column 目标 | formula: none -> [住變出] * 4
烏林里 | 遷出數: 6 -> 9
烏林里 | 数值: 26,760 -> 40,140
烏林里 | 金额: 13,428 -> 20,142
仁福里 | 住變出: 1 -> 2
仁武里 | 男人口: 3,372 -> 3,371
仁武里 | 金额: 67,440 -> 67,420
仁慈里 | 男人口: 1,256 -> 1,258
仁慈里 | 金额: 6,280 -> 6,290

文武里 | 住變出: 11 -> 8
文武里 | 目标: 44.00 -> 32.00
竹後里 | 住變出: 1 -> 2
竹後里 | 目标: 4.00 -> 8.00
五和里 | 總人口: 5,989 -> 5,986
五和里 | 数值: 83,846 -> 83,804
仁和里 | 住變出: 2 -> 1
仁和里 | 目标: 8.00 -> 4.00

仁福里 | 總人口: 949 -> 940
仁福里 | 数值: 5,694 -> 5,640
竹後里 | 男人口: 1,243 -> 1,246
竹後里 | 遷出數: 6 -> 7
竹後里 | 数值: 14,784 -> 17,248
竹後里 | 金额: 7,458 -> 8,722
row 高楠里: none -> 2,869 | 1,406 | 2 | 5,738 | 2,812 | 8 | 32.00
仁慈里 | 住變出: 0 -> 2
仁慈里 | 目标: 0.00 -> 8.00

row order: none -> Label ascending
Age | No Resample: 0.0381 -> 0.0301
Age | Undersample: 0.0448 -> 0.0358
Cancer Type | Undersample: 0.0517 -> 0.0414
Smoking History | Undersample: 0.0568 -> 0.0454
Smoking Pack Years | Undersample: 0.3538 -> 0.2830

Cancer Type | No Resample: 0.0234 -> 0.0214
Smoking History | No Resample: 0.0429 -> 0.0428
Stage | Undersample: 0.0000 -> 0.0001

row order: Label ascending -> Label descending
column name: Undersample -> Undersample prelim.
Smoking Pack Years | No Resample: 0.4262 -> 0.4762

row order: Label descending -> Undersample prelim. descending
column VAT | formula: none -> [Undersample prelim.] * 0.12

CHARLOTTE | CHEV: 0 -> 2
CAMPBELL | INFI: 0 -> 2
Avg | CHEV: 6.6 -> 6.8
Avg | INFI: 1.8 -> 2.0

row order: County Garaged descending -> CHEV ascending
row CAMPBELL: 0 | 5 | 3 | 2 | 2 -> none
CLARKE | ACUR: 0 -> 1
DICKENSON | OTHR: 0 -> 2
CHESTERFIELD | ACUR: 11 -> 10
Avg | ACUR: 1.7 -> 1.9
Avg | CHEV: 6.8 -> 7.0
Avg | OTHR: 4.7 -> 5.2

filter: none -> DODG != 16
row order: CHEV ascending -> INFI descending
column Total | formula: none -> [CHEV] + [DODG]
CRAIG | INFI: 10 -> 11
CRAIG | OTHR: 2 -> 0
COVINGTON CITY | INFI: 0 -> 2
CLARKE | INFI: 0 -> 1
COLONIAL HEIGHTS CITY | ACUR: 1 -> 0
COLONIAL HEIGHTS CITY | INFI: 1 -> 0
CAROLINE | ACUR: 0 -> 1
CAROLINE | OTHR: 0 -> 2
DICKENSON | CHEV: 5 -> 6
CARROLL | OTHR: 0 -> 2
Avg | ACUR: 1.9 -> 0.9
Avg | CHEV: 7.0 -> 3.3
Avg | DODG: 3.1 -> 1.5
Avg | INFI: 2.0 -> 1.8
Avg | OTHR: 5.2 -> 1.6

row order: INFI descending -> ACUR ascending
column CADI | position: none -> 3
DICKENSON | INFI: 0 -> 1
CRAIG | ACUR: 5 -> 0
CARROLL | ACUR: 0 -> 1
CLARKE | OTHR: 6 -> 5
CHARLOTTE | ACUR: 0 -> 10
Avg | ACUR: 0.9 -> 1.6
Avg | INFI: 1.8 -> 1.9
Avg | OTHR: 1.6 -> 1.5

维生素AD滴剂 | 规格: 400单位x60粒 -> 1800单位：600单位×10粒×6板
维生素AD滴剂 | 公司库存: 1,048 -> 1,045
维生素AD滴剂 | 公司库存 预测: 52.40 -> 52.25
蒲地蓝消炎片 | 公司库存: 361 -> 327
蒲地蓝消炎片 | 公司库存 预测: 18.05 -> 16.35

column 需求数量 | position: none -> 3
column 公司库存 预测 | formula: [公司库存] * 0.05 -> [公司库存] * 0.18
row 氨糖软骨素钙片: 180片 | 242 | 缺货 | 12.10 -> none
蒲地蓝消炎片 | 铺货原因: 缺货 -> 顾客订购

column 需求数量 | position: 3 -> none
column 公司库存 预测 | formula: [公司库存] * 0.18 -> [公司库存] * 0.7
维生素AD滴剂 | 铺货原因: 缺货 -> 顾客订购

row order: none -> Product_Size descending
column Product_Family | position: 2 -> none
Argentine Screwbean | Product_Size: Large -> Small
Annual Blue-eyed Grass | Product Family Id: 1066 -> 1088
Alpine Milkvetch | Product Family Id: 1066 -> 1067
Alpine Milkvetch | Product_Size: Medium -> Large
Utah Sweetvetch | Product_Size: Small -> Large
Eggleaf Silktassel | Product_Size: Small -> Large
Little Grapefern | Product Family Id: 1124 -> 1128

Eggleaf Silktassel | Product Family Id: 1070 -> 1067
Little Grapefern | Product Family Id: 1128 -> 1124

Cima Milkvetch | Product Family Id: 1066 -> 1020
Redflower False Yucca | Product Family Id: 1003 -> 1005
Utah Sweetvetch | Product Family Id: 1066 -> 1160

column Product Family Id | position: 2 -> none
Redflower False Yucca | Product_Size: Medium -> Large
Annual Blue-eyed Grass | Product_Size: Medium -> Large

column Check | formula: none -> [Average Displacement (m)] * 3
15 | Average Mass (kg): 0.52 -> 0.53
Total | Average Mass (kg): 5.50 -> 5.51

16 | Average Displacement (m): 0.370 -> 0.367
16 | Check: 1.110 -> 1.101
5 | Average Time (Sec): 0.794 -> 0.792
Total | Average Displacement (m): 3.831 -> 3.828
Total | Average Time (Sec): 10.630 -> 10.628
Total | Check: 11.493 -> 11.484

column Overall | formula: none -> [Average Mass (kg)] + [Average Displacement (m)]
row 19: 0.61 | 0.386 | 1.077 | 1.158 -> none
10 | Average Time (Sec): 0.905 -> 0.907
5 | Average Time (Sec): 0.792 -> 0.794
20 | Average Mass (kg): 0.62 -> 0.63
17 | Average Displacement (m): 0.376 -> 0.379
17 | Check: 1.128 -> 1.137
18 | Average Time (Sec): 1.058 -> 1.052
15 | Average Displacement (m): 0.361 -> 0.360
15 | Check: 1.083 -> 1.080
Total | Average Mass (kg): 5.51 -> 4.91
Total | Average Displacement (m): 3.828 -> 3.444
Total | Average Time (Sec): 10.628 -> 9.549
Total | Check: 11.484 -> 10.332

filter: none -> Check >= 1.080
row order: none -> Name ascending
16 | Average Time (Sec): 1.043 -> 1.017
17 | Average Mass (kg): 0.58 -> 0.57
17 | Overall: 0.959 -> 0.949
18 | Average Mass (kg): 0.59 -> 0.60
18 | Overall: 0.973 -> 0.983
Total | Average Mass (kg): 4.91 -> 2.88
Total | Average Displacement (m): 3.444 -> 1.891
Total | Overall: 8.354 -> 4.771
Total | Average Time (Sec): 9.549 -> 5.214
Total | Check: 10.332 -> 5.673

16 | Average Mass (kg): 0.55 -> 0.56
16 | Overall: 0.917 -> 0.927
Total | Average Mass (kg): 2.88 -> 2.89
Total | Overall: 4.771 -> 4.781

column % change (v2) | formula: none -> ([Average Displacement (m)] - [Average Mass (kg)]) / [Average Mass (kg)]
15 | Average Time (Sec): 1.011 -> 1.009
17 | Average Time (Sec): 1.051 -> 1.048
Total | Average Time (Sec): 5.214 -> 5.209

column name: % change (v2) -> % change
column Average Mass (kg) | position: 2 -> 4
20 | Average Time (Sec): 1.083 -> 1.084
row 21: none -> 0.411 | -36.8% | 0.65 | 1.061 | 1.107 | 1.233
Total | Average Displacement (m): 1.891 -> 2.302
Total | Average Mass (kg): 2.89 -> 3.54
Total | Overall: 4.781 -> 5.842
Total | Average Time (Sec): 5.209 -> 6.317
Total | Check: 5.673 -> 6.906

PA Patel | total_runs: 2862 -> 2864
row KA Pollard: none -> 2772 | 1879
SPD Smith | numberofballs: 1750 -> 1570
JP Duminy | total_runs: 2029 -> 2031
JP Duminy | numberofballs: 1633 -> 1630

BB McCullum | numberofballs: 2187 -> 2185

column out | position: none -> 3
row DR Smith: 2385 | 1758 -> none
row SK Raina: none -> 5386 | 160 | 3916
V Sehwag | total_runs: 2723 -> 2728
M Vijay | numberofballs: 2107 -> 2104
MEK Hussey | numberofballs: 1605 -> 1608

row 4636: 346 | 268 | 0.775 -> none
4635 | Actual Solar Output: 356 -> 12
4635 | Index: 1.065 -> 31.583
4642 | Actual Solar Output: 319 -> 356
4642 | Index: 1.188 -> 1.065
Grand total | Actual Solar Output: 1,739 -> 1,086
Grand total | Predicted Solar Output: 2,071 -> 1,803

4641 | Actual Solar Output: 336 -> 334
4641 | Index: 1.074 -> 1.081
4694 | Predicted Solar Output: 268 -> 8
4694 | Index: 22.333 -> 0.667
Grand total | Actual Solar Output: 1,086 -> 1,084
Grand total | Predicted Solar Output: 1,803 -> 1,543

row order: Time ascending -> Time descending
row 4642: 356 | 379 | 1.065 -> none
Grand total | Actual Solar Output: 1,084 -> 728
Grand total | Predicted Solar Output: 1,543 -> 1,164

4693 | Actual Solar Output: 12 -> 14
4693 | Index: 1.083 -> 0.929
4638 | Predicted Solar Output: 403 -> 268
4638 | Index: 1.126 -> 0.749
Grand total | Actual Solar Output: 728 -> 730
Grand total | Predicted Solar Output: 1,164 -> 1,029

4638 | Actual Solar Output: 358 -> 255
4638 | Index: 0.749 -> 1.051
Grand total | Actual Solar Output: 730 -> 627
---------------
For each line of the entries that includes "position", show that line.

column CADI | position: none -> 3
column 需求数量 | position: none -> 3
column 需求数量 | position: 3 -> none
column Product_Family | position: 2 -> none
column Product Family Id | position: 2 -> none
column Average Mass (kg) | position: 2 -> 4
column out | position: none -> 3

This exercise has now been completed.